• **PROBLEM TO SOLVE**:
One part of the entries below is wanted: the lines from the one containing "LABORATORIO DELLA FARMACIA CREMA IDRATANTE" through the one containing "total: 682.05 -> 564.30". Write those out exactly and nothing else.

• **DATA FOR THIS EXERCISE**:
+-------+

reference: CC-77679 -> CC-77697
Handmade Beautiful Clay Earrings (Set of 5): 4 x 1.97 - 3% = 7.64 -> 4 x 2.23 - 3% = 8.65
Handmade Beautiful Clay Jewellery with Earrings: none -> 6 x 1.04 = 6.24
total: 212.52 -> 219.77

+-------+

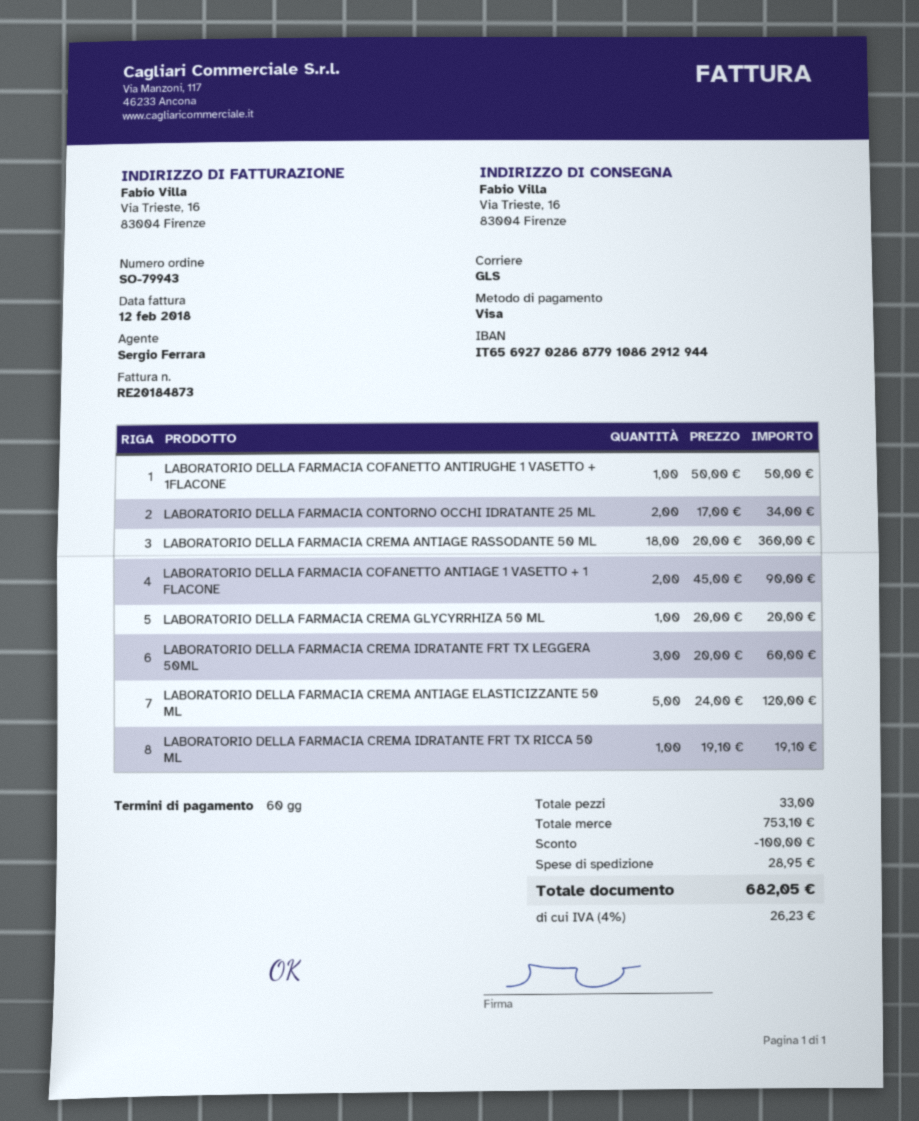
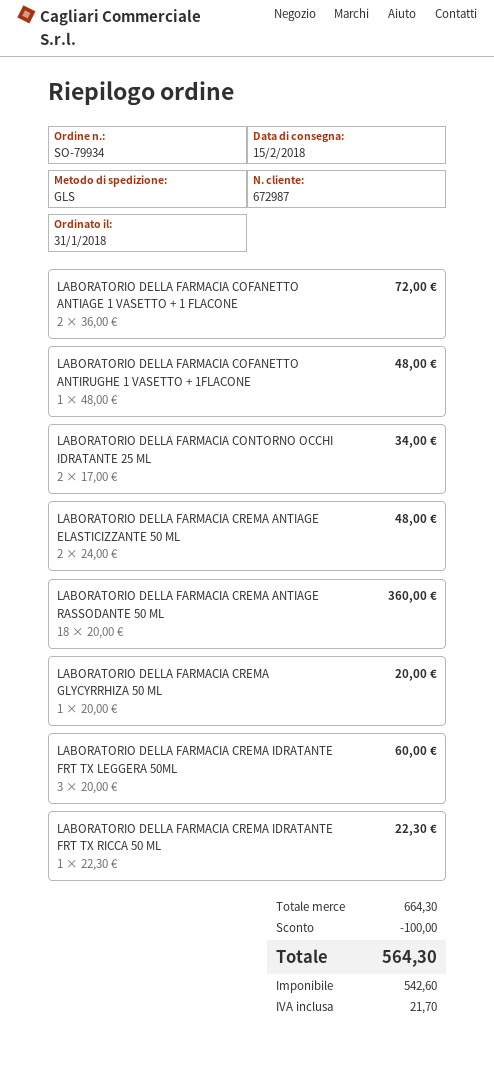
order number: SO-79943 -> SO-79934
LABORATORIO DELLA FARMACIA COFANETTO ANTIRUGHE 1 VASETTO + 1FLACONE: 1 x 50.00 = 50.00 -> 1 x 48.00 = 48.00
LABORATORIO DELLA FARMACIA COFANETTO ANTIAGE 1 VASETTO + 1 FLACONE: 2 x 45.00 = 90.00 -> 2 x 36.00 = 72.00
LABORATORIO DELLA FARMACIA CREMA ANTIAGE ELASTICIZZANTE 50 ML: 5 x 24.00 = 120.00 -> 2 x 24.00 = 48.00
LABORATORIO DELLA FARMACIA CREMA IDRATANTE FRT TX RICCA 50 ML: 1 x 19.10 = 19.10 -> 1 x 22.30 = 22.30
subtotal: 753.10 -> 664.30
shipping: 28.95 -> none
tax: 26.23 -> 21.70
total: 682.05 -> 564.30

+-------+

• **ANSWER TO THE PROBLEM**:
LABORATORIO DELLA FARMACIA CREMA IDRATANTE FRT TX RICCA 50 ML: 1 x 19.10 = 19.10 -> 1 x 22.30 = 22.30
subtotal: 753.10 -> 664.30
shipping: 28.95 -> none
tax: 26.23 -> 21.70
total: 682.05 -> 564.30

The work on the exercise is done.